Argos need a killer instinct

TERRY KOSHAN, QMI Agency

, Last Updated: 12:03 AM ET

TORONTO — Like a mixed martial arts fighter who has been cleared to scrap in Ontario, the Argonauts want to develop a killer instinct.

They put some meat into that process when they defeated the defending Grey Cup champions on Saturday night, allowing the visiting Montreal Alouettes a meagre point in the fourth quarter of a 37-22 victory.

Right attitude

All great teams are able to shut the opposition down when crunch time arrives. But it’s not something that is learned in a couple of games, which head coach Jim Barker and his players realize. It’s not something that Barker drew up after he was hired in February and put in the playbook. It comes from the right attitude and the belief that nothing can come between the team and a win when the outcome is not solidified.

A week earlier, the Argos burped up a 12-point half-time lead in Edmonton against the Eskimos and had to roar back from a 28-19 deficit late in the fourth quarter to win.

“(The Montreal) game was good for that, because we had a lead against Edmonton, and we weren’t able to continue piling on in terms of the pressure and the intensity,” Barker said. “This week, we were able to maintain that intensity.”

The next step in the development of the Argos, and really, their identity as a whole, will come on Friday night when the Hamilton Tiger-Cats arrive at the Rogers Centre for the clubs’ final game before the bye week.

“Friday is a great test for our guys … can they get focused, can they spend the extra time they need to spend so that when they come out they are able to play with a lot of energy?” Barker said.

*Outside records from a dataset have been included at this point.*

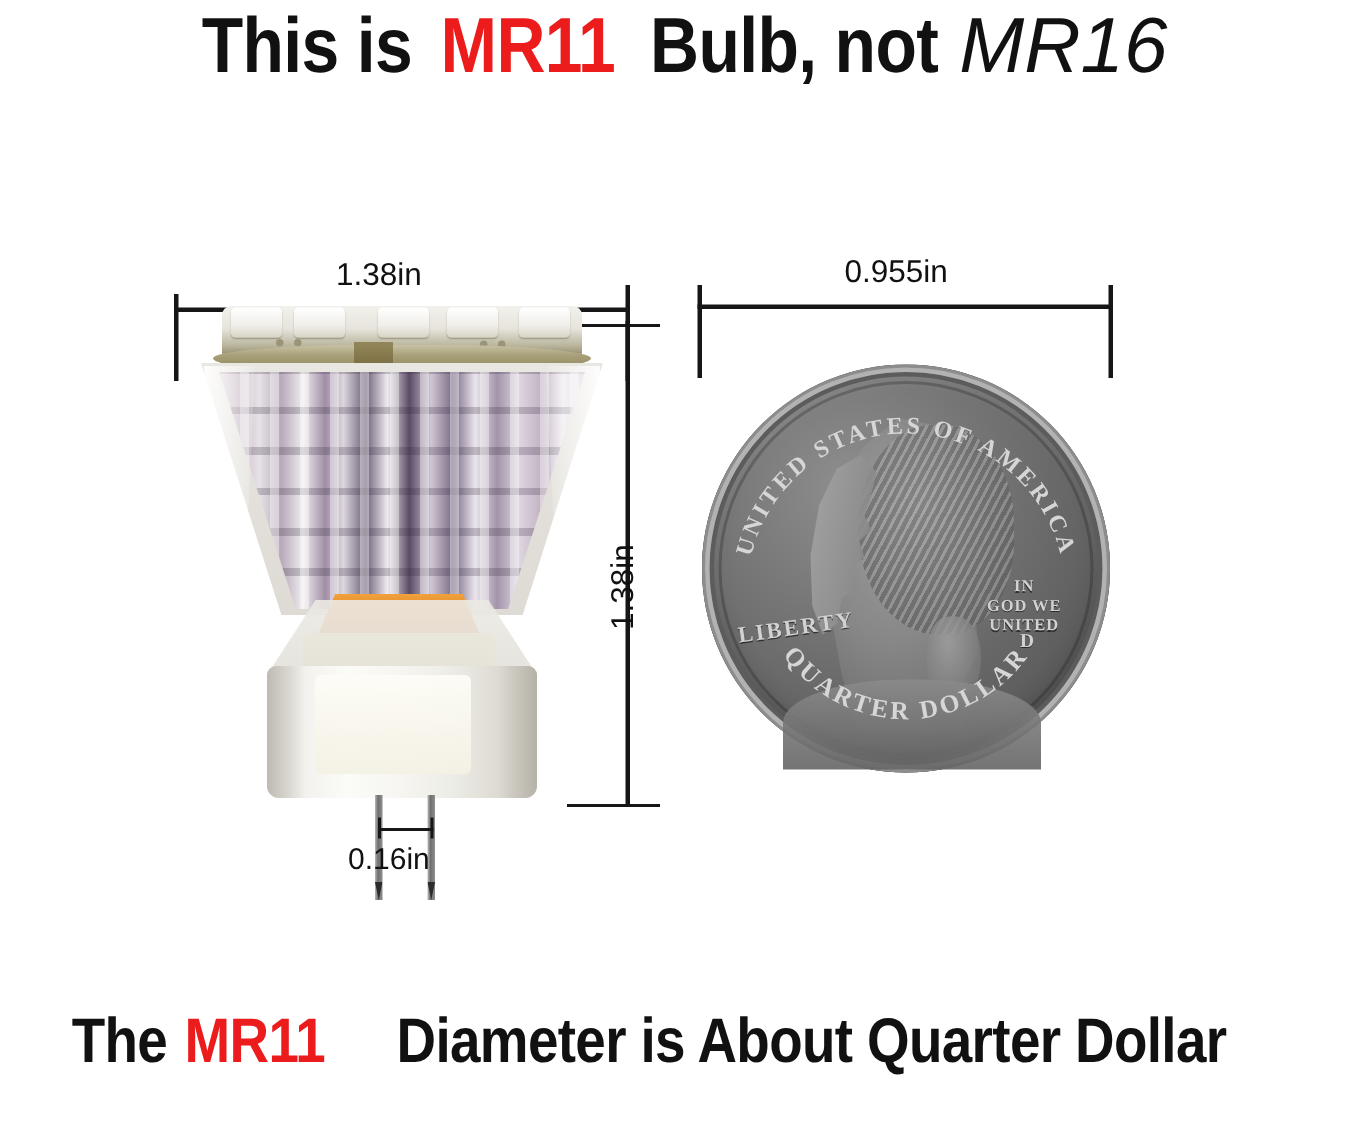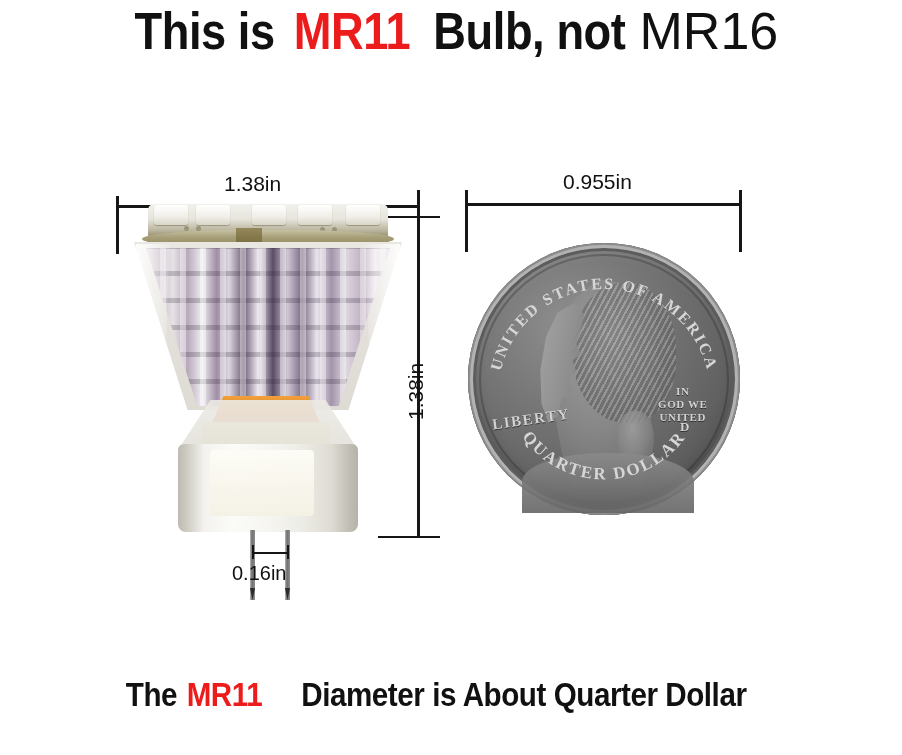--- a/index.html
+++ b/index.html
@@ -52,6 +52,7 @@
     font-weight: normal;
     letter-spacing: 0px;
     display: inline-block;
+    font-style: italic;
   }
 
   

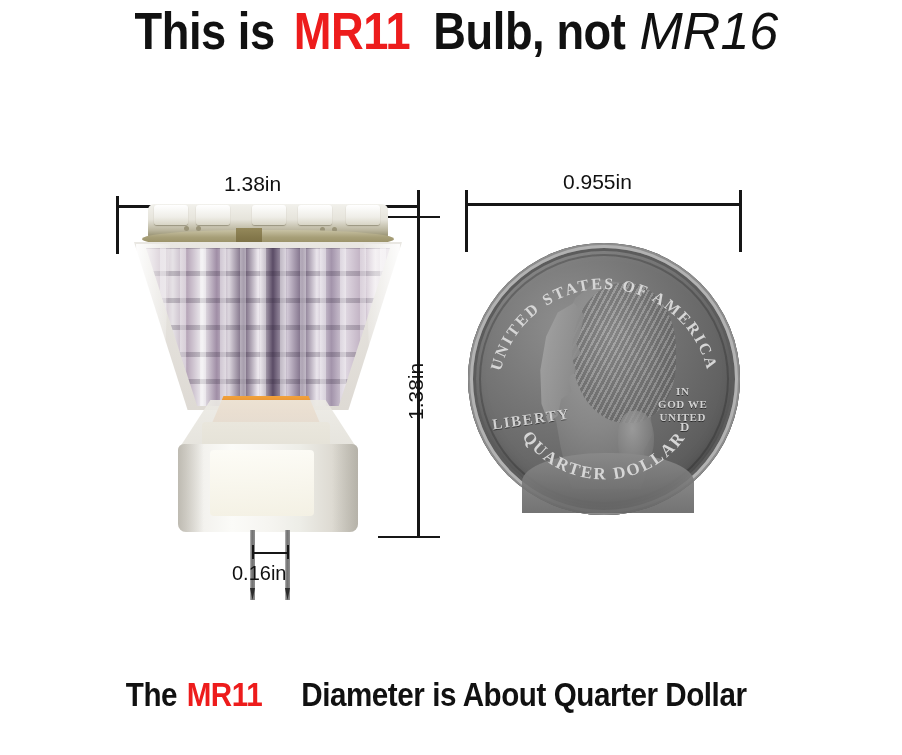--- a/index.html
+++ b/index.html
@@ -34,7 +34,7 @@
   }
   #caption-bar {
     top: 674px;
-    font-size: 34px;
+    font-size: 42px;
     line-height: 40px;
     text-decoration: underline;
   }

“That is the whole key. Can you play the game with energy for 60 minutes? I thought against Montreal, we did that.”

When the Argos beat the Alouettes, it was the first of their five wins this season in which they had the lead after three quarters. What was paramount was that the Argos didn’t dry up against a Montreal team that would have shocked no one had it rebounded and emerged on the right side of the scoreboard.

Instead, the Argos, in another sign that they are for real, became the first team this season to record victories against both Montreal and Calgary, which is 6-1 and off to its best start in a decade.

The defence has carried the Argos in the past, but now there are indications the offence is going to produce with consistency. And it’s easy to forget that special teams coach Mike O’Shea has not coached previously considering how well the special teams are performing.

‘Few more chances’

“With (quarterback) Cleo (Lemon) putting back-to-back games together, that is huge for the defence, because once the offence starts clicking, it allows us to take a few more chances,” cornerback Byron Parker said. “That is when you start to develop a killer instinct, when you have a great confidence in your quarterback and what the offence is going to do. That boils over to defence and special teams.”

And to put the heel on the throat of an opponent is a lot more difficult when the team is Montreal. It’s one thing to help contribute to the six losses sustained by the B.C. Lions and the Eskimos, as the Argos have done; it’s another to handily beat a team that owned you for nearly three years.

“It was a beautiful thing to play from the front, and dictate how they are going to come out,” safety Willie Pile said. “We forced them to throw the ball a little bit more, and we had good coverage in the secondary.

“It was really about us finding our identity. The comforting thing is we had not figured it out yet, and we knew that they had that already. They know what they are about. How can we establish our identity?

“I think we are building toward that.”